COPENHAGEN, Denmark (AP) — The Danish government presented a proposal on Tuesday which is aimed at getting foreigners and people with an immigrant background to work 37 hours a week in exchange for welfare benefits.
The proposal of the minority Social Democratic government said that “there are still too many people, especially with non-Western backgrounds, who do not have a job to get up to” in the morning.
“If you come to Denmark, you have to work and support yourself and your family,” it says.
No date has yet been set for the 179-seat parliament to vote on the proposal. Though the Social Democrats do not have a majority, they would likely get support from center-right lawmakers to pass it.
Mai Villadsen, a lawmaker with the opposition Red-Green Alliance, called the idea “foolish.” She argued that it could lead to “social dumping,” which is downward pressure on wages for others in the work force.

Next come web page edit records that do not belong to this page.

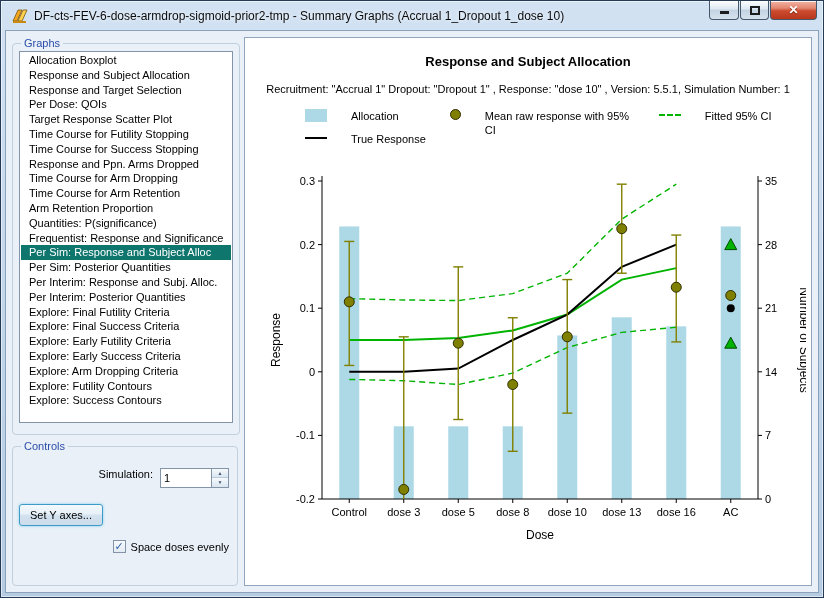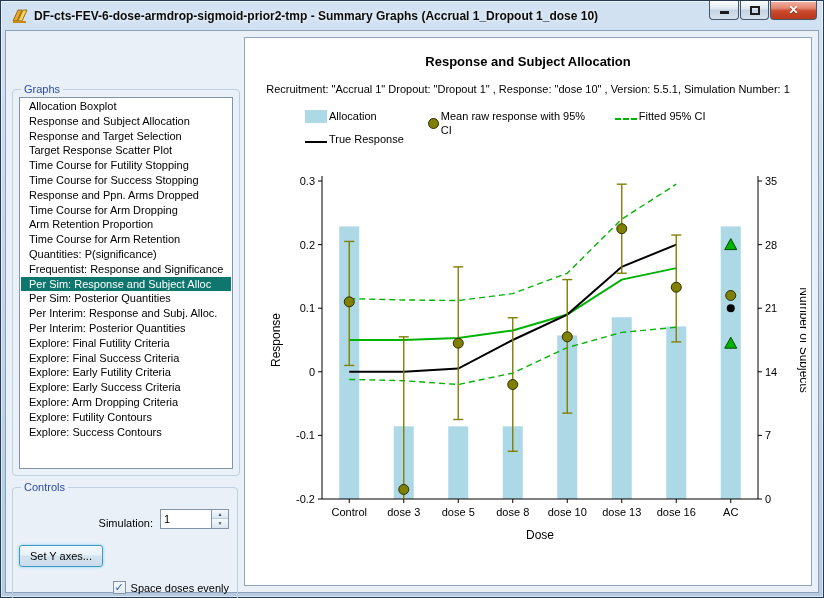"DF-cts-FEV-6-dose-armdrop-sigmoid-prior2" .title { font-weight: bold -> none }
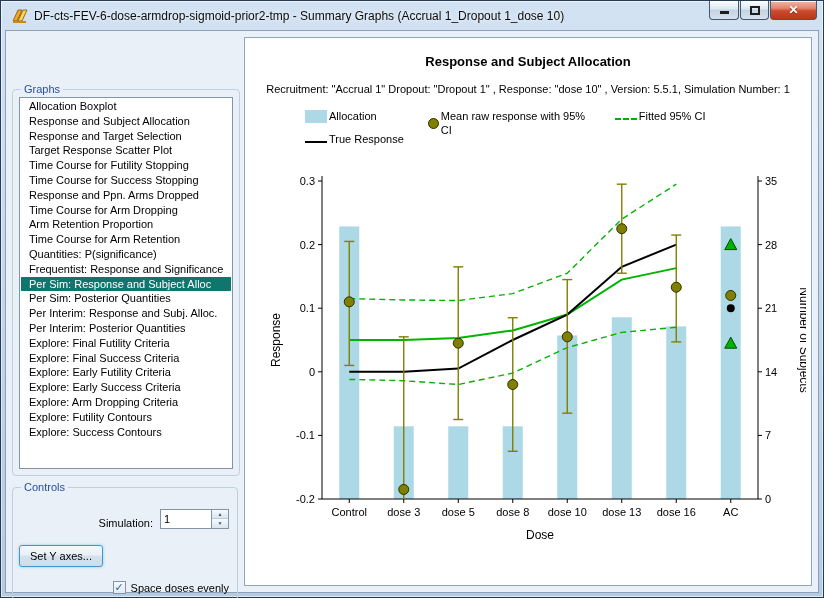"Graphs" .graphs-box { margin-top: 46px -> none }
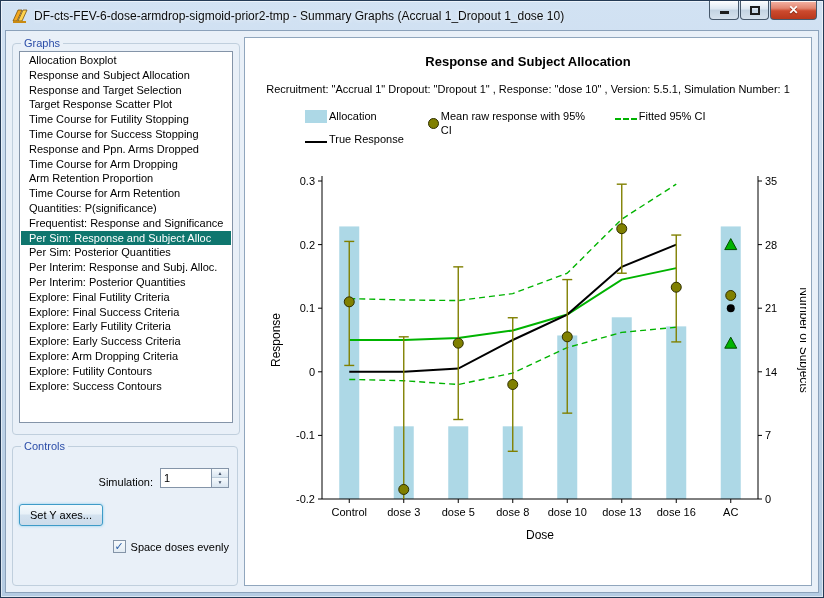"Per Dose: QOIs" div.li { html: none -> <div>Per Dose: QOIs</div> }
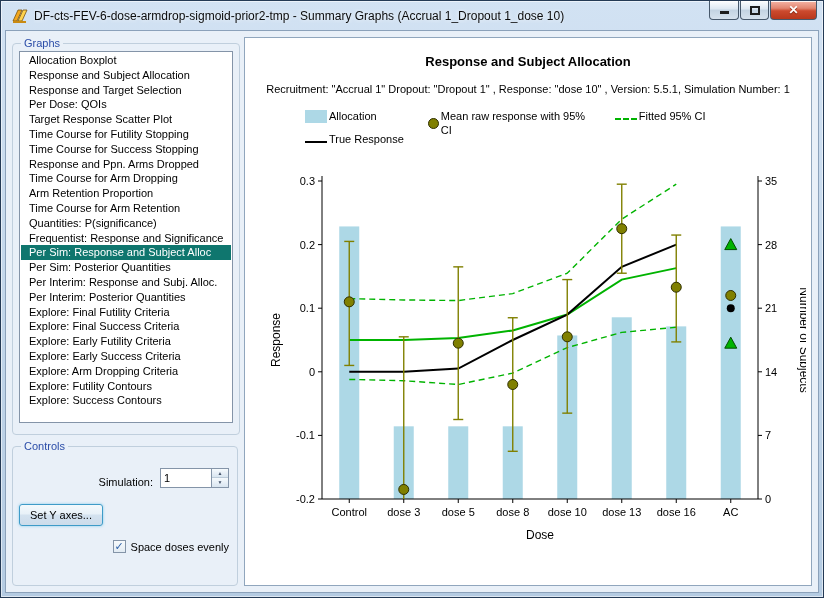"Allocation" .lg-item { align-items: center -> flex-start; gap: 2px -> 24px }
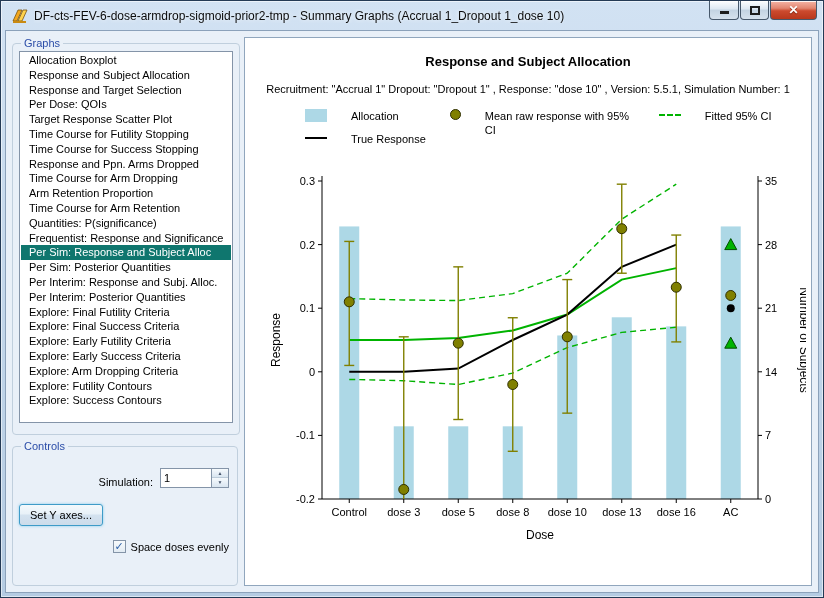"Arm Retention Proportion" div.li { order: before "Time Course for Arm Retention" -> after "Time Course for Arm Retention" }
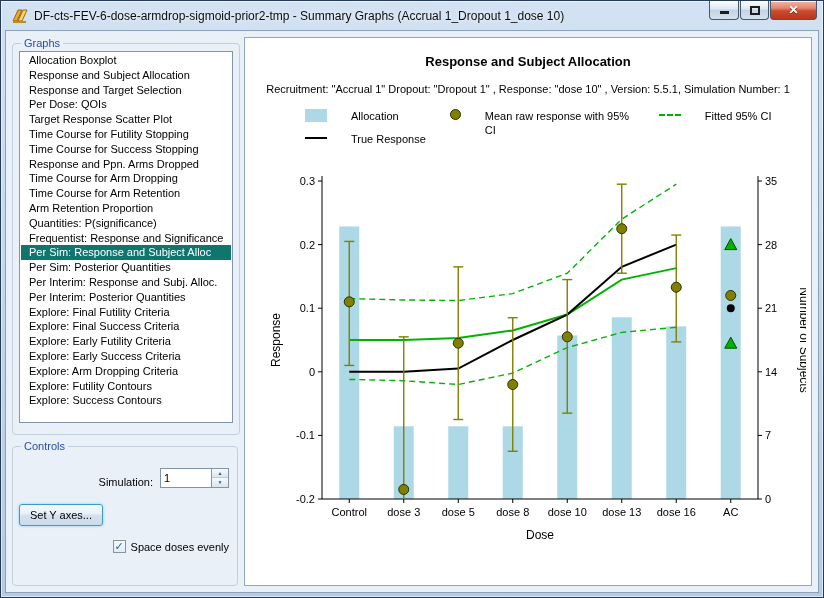"Simulation:" .ctl-row { align-items: flex-end -> flex-start }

“The foundation of our welfare society is a strong safety net,” Villadsen wrote on Twitter.
Many women of foreign descent remain outside the labor market, especially women with roots in the Middle East, North Africa, Afghanistan, Pakistan and Turkey, the proposal read.
The government wants “effort and performance go hand in hand” with social benefits, and “if one cannot support oneself, one must have a duty to participate and contribute what is equivalent to a regular working week to receive the full welfare benefit,” said the 40-page government report, entitled “Denmark can do more.”
As of July 1, immigrants and their descendants represent 14.1% of Denmark’s population of nearly 6 million people, according to official figures. The largest groups are from Turkey, Syria and Iraq.